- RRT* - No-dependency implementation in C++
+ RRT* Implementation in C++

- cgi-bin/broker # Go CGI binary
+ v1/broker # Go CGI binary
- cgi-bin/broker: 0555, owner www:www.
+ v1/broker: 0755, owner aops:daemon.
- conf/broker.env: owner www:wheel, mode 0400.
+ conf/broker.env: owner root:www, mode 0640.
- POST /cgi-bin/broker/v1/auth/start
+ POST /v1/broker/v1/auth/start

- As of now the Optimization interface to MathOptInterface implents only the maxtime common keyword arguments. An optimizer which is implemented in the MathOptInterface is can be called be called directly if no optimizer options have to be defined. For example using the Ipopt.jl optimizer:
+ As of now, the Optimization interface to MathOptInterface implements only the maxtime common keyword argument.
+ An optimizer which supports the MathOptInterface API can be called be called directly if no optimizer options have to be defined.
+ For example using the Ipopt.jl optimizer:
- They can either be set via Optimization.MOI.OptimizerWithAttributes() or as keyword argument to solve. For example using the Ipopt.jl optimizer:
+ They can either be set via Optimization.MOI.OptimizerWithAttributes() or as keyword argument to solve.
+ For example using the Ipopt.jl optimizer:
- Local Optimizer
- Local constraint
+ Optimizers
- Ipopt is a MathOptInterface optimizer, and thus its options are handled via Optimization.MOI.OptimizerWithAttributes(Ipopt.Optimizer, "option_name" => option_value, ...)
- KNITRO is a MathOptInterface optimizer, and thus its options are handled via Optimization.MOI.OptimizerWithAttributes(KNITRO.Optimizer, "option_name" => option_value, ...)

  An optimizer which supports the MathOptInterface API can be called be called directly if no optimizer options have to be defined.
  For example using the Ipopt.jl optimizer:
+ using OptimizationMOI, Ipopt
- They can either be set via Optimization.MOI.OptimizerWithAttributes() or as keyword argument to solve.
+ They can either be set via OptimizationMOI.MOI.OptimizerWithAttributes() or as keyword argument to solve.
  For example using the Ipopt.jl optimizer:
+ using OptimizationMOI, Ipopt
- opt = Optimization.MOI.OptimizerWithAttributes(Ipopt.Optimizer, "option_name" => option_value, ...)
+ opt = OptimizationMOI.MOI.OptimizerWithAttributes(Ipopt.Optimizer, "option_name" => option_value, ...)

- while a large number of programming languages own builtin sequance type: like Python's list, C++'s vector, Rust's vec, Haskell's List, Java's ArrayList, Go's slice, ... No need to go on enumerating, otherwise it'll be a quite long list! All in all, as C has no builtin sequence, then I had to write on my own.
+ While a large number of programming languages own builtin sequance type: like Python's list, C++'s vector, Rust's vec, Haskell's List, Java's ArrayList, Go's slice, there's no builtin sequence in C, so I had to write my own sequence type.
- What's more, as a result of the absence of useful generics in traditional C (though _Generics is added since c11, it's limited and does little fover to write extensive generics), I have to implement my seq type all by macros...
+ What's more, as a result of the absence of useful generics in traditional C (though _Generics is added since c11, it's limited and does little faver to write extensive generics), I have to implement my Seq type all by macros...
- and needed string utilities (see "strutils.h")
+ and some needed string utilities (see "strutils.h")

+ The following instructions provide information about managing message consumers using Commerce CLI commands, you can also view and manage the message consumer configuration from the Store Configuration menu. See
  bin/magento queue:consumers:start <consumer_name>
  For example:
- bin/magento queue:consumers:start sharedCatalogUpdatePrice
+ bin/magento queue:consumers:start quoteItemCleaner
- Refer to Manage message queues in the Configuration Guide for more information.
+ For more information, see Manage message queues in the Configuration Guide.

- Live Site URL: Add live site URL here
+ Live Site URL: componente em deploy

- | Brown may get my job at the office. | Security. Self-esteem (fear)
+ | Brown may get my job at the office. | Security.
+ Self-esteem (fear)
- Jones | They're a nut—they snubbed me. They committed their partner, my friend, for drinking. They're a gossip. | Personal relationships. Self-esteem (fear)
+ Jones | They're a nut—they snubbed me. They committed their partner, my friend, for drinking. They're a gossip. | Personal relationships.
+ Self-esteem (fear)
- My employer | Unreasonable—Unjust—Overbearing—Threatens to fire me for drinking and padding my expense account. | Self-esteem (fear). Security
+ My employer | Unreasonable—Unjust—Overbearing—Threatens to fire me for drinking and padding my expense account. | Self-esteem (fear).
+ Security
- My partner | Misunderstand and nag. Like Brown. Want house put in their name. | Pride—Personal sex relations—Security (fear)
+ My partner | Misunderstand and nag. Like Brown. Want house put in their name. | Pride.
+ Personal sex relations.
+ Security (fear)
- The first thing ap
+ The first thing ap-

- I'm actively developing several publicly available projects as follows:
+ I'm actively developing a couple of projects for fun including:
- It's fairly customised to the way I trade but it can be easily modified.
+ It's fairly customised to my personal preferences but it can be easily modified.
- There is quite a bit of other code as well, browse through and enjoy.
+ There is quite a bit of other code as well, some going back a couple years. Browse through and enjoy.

----

## TASK GOAL
Looking at the records above, which lines contain "some"? Copy those lines.

## PROBLEM SOLUTION
+ and some needed string utilities (see "strutils.h")
+ There is quite a bit of other code as well, some going back a couple years. Browse through and enjoy.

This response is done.